Sweet Vs. Annoying

So I've been thinking: there is a very fine line between a guy being sweet to the apple of his eye and just plain annoying her (granted that it is probably true inversely, but I'm talking from my perspective here). It all comes down to whether or not the girl likes the guy or not. If she does like him, he could do something as minute as tie her shoe and she would find it sweet. But if the guy were to bring her chocolates or flowers or a rare copy of one of her favorite movies or anything else that one might think romantic or what have you, it is just annoying to the girl if she doesn't like him. I am speaking both from personal experiences here and from observing other guys. Take the movie Slackers (Columbia Pictures/Screen Gems) for instance. In the movie, the spastic "Cool" Ethan takes a keyboard outside the window of the object of his affection and sings a song he wrote for her. She is ever so annoyed with him because it was some guy she had no interest in at all standing outside her window at 2 a.m. singing some stupid song he wrote. However, if it had been David, the guy she was going for, she would have floated to the window with a blushing smile on her face, her chin resting on her arms crossed on the windowsill.

I overhear girls all the time saying how they want a guy to do those sweet things for them. Well, maybe there is a guy doing those things, but he's not the one you want so you don't notice it or just write it off as just another annoying thing. This also explains why many guys won't go out of their ways to do this kind of stuff. We aren't sure you want us to. We aren't sure you'll accept our gestures of affection. I've even heard some girls say "Those little sweetnesses are always accepted," but, as I've been pointing out, they aren't--only from who you want them from.

On a tangent topic, relationships are completely dependant on wanting it, as well. From what I see, no relationship would ever work if one of the two didn't want it to (which is why I believe my last relationship didn't work out). What I mean is, nobody is perfect, and to accept those imperfections in someone else requires some compromise. If you didn't want to put up with them, you wouldn't. But if you want the relationship to work, you will have to put up with them and get used to them. Of course, if something really does bother you about them, you can try to talk to the other person and see if they won't compromise a change for the sake of the relationship. (Don't be afraid to change someone. That's how relationships--and people--grow. But don't just change to please someone...you gotta draw the line somewhere.)

Anyway, where was I? You have to try to make any relationship work. It never just works. And when you stop trying, well that's the end of the relationship. That's what happened with my situation it seems. Things that she would normally put up with she no longer wanted to. Things she'd compromise on before were no longer up for discussion. And now that she has a new boyfriend, she is willing to put up with his shit, even if it's the same she refused from me...simply because she wants that relationship to work for now. So basically all I am saying is that relationships don't necessarily work out just because they are good and they don't necessarily end just because they were bad. It all depends on how much you are willing to give and take. But seriously, who hasn't figured that one out yet?

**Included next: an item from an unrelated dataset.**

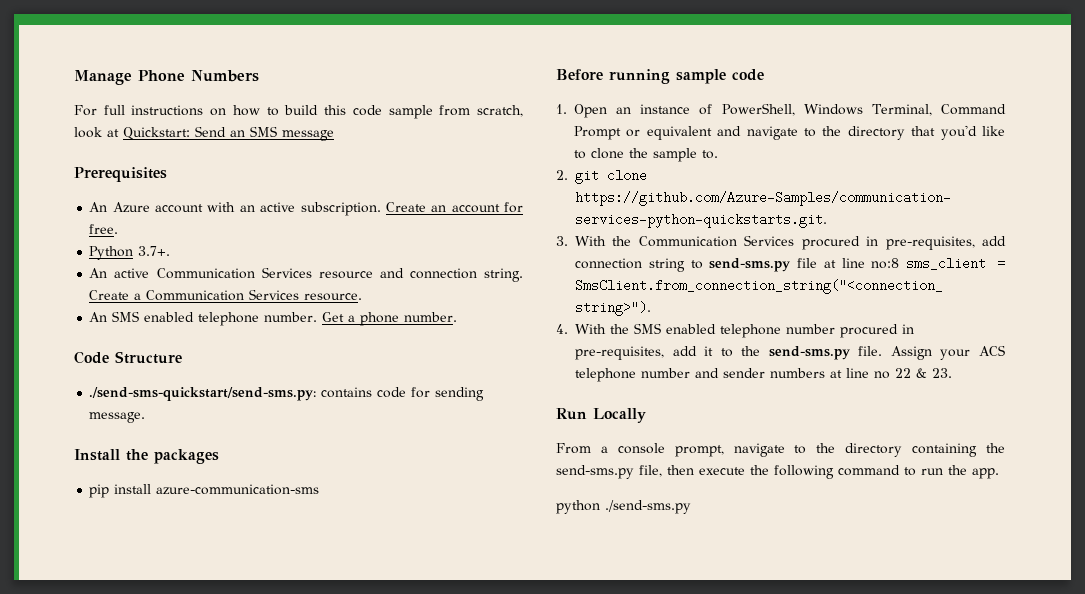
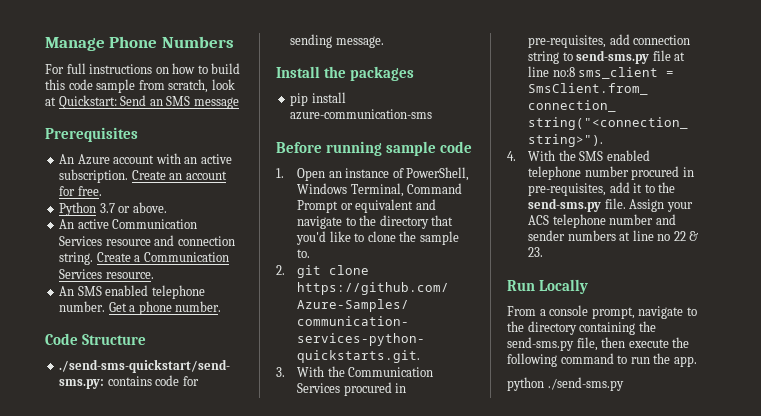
[138,246,171,256] 3.7+. -> [99,202,167,213] 3.7 or above.

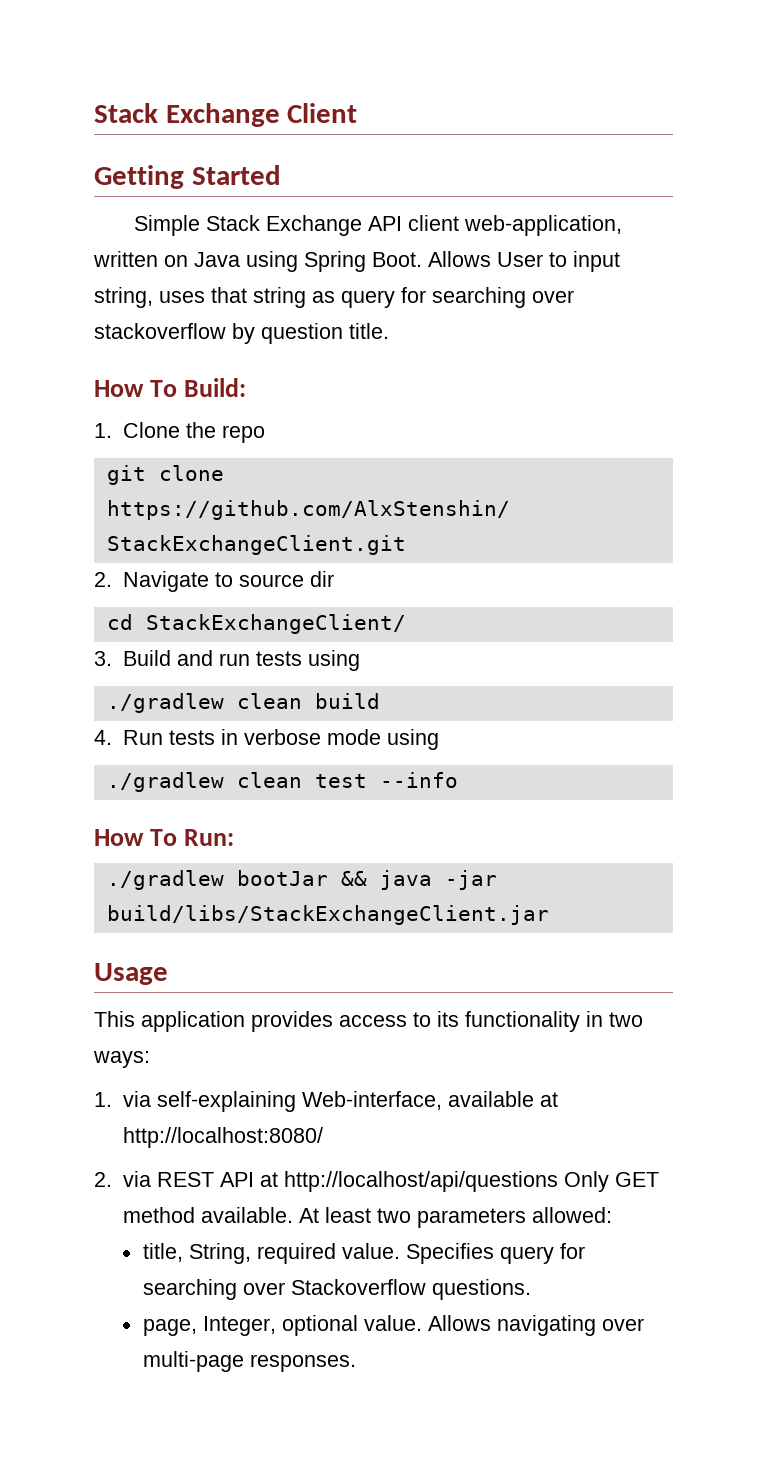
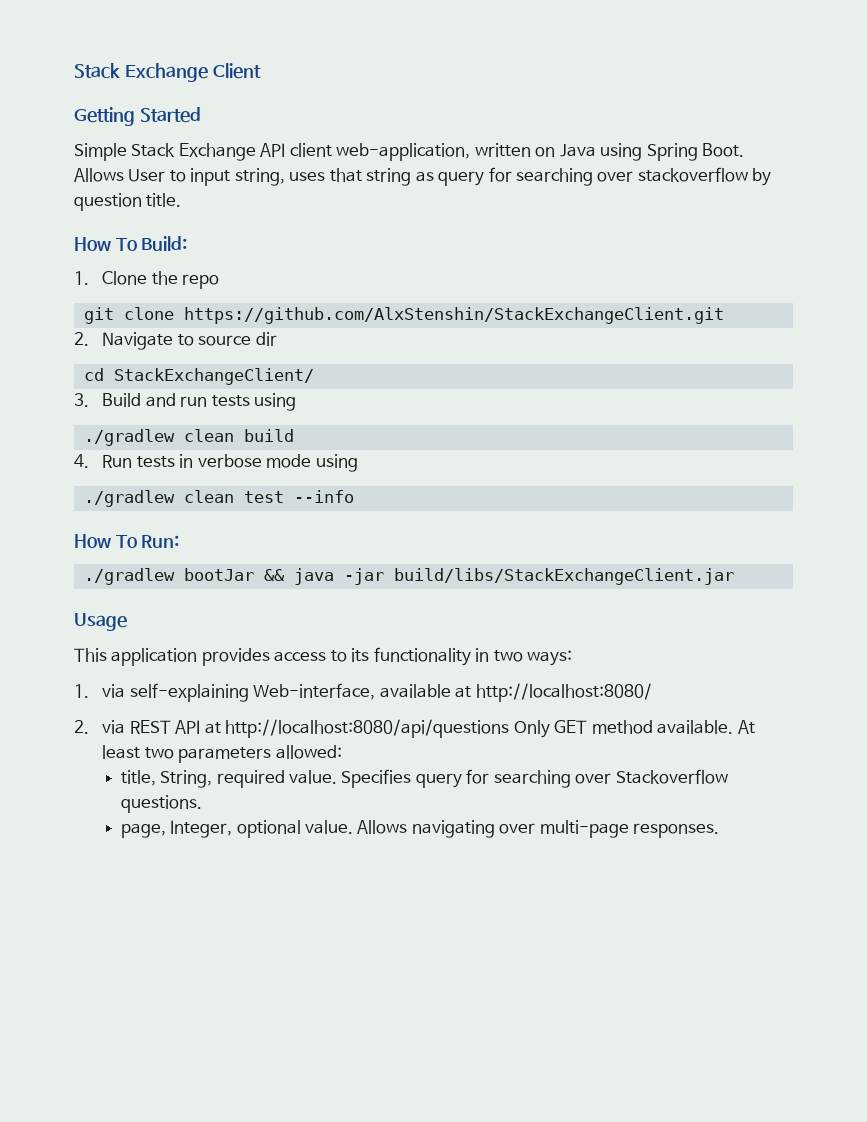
[283,1171,558,1192] http://localhost/api/questions -> [225,719,510,738] http://localhost:8080/api/questions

Yet another tangent subject, if a guy tells a girl she is beautiful or compliments her in some way, it's usually only a compliment if it comes from someone they want it from. Otherwise it's just another creep. For instance, there's a couple of girls at my school who are absolutely stunning. They make me want to recite ablib poetry to them. But I dare not say anything, as I fear they would shrug it off as if a mosquito was humming in their ears. Why do I fear this? Well, many girls in my experience are cynical, with that "better than thou so why are you talking to me" attitude. I've been told that I know exactly what to say to a woman. I've been told I have a way with words. Yet even when I say "the right thing", it does nothing if I'm not the right guy to say it to her.

Girls only think you're downright creepy if you try and compliment them in a way no other has when they want to hear it from someone other than you. Lots of guys would call one girl in particular "hot" and "sexy" and other of what I feel are more like degrading compliments. But she is absolutely beautiful. So gorgeous that every synonym I could come up with for strikingly attractive wouldn't do her justice. But so many have called her hot and such that it would mean nothing coming from someone as faceless to her as me, even though they are less degrading and more complimentary than what she gets from the guys she likes.